▶ _DATASET_:
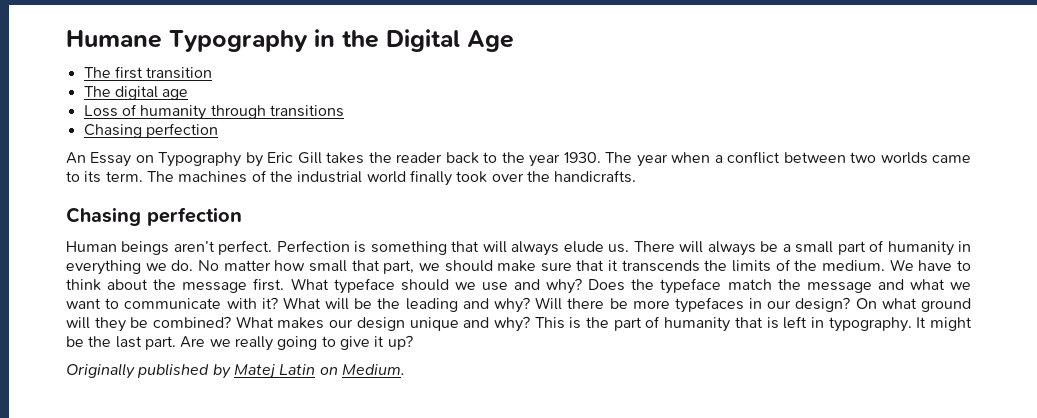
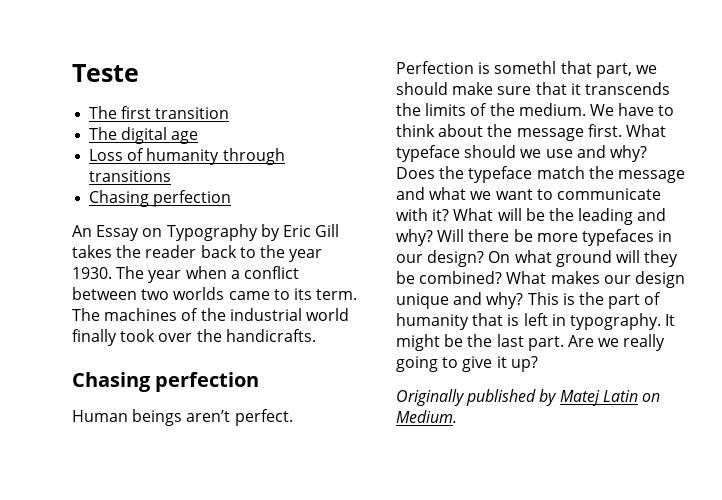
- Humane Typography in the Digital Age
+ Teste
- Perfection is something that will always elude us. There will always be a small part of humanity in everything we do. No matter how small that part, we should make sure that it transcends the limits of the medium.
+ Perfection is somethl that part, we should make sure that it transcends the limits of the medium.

---

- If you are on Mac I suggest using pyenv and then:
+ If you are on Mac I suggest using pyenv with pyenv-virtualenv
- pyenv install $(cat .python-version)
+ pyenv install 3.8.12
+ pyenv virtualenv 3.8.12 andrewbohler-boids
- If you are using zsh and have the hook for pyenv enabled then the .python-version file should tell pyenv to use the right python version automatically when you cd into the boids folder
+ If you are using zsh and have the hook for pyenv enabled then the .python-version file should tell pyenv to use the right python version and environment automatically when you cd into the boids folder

▶ _WHAT TO DO_: Search the entries for the word "version". Copy every line where it occurs.

▶ _RESULT_:
- pyenv install $(cat .python-version)
- If you are using zsh and have the hook for pyenv enabled then the .python-version file should tell pyenv to use the right python version automatically when you cd into the boids folder
+ If you are using zsh and have the hook for pyenv enabled then the .python-version file should tell pyenv to use the right python version and environment automatically when you cd into the boids folder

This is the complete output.